From the data underneath, reproduce exactly the stretch that begins at the line with "border: 6px solid" and ends after the line with "background: #4d7c0f ->".

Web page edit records
+++
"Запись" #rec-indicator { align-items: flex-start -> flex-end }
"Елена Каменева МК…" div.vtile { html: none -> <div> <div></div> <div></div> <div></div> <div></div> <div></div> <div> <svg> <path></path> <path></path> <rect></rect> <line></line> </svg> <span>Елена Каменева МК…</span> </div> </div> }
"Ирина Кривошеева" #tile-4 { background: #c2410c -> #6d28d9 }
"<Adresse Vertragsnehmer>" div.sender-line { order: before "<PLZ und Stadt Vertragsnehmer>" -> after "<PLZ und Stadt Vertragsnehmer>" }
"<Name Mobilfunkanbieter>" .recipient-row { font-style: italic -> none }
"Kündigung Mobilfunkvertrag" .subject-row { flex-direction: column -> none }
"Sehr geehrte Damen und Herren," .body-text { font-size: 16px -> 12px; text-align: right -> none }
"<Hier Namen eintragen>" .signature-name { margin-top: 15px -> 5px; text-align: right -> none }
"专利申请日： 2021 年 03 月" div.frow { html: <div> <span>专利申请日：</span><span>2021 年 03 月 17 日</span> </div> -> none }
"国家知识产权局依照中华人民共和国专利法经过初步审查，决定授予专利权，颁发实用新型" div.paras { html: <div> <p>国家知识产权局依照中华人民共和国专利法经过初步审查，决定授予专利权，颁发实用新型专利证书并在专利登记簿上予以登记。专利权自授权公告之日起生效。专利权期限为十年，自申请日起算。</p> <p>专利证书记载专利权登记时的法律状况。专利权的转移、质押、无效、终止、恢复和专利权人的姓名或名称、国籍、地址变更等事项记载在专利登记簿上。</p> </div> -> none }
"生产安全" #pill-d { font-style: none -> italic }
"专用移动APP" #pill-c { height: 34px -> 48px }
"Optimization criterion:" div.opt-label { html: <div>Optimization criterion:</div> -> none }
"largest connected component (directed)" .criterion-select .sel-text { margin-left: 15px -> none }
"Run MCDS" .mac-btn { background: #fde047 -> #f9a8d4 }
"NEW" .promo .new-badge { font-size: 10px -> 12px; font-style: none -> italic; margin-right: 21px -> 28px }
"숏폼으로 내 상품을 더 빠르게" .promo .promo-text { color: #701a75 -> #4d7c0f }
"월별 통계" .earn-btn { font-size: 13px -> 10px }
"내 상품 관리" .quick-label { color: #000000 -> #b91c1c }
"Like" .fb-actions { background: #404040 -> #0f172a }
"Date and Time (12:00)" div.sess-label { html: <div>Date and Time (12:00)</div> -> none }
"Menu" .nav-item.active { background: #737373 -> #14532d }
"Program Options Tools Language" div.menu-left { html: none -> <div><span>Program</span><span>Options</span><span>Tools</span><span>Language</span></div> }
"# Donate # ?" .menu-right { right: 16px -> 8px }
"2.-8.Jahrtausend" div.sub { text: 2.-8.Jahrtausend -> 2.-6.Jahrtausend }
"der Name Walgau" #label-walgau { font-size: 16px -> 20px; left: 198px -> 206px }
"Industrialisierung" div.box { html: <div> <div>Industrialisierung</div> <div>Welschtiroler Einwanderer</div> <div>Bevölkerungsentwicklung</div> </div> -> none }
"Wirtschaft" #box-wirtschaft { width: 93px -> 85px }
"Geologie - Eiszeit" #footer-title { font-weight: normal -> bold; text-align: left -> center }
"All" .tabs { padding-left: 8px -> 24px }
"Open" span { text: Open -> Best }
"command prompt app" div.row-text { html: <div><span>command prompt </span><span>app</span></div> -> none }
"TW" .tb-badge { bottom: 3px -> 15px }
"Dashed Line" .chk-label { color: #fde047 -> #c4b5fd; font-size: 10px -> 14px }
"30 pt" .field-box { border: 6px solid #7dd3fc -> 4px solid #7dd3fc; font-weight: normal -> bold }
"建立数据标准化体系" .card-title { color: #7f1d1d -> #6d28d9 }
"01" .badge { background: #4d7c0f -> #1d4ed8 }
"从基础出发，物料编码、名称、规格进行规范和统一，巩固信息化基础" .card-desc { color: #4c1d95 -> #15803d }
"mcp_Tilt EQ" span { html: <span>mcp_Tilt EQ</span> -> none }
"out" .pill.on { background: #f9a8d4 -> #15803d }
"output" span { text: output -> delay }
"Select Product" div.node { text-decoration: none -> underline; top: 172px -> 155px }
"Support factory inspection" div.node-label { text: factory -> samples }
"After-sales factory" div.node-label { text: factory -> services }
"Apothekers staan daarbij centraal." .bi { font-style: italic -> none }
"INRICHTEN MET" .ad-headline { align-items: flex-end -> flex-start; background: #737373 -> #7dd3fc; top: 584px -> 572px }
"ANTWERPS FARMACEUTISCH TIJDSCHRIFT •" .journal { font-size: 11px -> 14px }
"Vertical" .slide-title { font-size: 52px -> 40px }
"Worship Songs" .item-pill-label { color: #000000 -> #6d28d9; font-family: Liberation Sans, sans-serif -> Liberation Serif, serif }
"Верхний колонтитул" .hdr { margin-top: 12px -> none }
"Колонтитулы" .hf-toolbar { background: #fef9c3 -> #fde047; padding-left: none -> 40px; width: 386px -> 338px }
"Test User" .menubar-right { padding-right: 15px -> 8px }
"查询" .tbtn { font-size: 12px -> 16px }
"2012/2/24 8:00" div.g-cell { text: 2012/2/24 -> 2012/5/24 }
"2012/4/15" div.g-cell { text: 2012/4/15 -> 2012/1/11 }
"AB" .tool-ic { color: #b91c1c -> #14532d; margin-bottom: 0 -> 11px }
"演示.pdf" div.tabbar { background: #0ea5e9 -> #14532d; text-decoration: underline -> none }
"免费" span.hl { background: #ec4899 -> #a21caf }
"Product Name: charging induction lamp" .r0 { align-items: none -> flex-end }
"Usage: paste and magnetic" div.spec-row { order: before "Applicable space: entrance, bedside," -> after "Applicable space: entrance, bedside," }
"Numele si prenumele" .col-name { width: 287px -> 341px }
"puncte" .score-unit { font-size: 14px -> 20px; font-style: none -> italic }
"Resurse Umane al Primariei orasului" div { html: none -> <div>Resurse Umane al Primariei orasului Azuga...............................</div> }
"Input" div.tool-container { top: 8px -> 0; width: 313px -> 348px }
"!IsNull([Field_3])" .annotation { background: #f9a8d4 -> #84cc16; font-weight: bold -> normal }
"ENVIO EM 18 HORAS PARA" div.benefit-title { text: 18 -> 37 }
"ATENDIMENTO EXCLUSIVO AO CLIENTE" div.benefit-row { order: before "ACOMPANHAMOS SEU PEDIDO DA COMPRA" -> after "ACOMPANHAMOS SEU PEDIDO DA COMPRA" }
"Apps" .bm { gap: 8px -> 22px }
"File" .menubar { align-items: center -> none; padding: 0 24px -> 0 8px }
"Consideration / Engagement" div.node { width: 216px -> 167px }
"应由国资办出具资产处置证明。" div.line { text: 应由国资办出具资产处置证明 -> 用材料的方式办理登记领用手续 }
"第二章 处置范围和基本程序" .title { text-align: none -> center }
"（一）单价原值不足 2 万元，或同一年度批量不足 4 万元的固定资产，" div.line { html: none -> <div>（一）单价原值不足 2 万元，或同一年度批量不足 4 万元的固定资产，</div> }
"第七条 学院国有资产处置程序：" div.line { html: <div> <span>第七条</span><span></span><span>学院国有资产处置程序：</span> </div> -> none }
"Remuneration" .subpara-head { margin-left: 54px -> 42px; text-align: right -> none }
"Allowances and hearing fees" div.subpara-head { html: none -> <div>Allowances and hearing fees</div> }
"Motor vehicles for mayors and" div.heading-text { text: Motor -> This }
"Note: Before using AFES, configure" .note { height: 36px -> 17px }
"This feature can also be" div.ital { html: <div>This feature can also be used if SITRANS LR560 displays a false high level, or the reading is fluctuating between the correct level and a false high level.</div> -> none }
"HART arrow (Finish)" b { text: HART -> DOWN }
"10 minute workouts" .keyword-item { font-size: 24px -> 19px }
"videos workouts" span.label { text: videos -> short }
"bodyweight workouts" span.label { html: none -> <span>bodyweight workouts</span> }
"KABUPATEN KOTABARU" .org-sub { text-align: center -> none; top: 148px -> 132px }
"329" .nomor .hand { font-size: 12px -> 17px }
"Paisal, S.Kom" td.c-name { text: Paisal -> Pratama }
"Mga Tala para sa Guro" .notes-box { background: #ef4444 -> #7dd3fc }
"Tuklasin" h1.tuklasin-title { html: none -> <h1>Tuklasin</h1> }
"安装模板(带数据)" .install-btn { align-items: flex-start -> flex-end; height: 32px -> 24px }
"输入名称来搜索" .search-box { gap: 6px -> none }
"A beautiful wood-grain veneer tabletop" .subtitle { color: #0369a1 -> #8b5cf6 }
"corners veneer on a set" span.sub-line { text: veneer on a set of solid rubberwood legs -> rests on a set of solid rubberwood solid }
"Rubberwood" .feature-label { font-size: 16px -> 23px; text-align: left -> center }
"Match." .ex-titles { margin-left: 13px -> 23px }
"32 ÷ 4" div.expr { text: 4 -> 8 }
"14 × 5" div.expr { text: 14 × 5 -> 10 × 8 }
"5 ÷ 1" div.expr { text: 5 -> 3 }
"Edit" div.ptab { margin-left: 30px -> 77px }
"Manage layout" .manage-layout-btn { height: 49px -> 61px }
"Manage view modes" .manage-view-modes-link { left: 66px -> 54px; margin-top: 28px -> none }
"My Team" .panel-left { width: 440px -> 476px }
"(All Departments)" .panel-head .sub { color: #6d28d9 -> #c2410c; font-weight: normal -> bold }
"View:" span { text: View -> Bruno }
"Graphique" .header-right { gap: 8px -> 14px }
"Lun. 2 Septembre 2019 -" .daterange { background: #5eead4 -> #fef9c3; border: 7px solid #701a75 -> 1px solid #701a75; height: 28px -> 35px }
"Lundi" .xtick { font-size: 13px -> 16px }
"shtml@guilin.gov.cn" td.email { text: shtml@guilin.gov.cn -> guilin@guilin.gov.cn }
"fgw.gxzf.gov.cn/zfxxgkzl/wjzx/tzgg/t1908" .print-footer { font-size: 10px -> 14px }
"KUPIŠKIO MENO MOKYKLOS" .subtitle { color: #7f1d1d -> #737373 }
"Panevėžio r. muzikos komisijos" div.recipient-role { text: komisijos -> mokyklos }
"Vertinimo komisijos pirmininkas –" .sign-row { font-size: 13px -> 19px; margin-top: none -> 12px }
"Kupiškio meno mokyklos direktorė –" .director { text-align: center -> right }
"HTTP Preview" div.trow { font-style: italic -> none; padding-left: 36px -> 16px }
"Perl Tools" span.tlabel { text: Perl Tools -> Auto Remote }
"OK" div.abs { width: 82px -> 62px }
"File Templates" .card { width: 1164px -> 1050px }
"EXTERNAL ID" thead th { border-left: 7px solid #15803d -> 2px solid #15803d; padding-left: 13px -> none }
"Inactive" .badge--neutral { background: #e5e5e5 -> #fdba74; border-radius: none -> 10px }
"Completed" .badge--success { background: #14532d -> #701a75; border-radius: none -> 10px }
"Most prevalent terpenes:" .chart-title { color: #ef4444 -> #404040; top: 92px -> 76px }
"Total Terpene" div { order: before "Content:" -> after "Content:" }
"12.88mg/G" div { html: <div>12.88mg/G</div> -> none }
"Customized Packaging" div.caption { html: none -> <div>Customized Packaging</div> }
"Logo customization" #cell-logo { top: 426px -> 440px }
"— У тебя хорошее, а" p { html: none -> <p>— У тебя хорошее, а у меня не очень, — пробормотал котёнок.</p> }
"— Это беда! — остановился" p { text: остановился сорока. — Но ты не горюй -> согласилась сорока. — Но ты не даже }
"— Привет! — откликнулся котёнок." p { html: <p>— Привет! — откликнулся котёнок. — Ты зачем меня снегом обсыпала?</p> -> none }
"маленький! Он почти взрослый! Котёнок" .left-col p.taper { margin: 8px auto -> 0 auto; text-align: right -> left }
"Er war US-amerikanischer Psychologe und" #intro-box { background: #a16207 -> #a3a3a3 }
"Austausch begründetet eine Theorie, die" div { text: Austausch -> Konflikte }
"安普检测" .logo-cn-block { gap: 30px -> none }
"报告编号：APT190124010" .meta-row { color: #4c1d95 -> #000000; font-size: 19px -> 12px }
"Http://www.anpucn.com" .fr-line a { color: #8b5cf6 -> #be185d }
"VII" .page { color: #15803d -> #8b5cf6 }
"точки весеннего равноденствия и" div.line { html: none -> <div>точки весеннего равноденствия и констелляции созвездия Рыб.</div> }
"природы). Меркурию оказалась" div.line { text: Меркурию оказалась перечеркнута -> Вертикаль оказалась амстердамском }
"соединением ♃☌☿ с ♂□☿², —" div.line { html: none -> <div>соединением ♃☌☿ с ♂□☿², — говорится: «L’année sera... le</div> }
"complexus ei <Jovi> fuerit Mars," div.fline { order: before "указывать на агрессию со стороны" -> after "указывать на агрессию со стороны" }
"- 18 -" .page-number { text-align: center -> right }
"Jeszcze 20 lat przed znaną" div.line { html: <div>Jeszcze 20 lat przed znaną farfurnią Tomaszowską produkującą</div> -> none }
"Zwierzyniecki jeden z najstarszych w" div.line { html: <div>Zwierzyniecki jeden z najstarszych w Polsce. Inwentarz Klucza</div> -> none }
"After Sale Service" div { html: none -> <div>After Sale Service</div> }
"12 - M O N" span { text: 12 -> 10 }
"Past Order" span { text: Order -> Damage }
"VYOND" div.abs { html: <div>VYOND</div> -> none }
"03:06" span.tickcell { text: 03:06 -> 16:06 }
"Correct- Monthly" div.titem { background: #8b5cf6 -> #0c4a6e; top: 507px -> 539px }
+++
## Solution to the problem
"30 pt" .field-box { border: 6px solid #7dd3fc -> 4px solid #7dd3fc; font-weight: normal -> bold }
"建立数据标准化体系" .card-title { color: #7f1d1d -> #6d28d9 }
"01" .badge { background: #4d7c0f -> #1d4ed8 }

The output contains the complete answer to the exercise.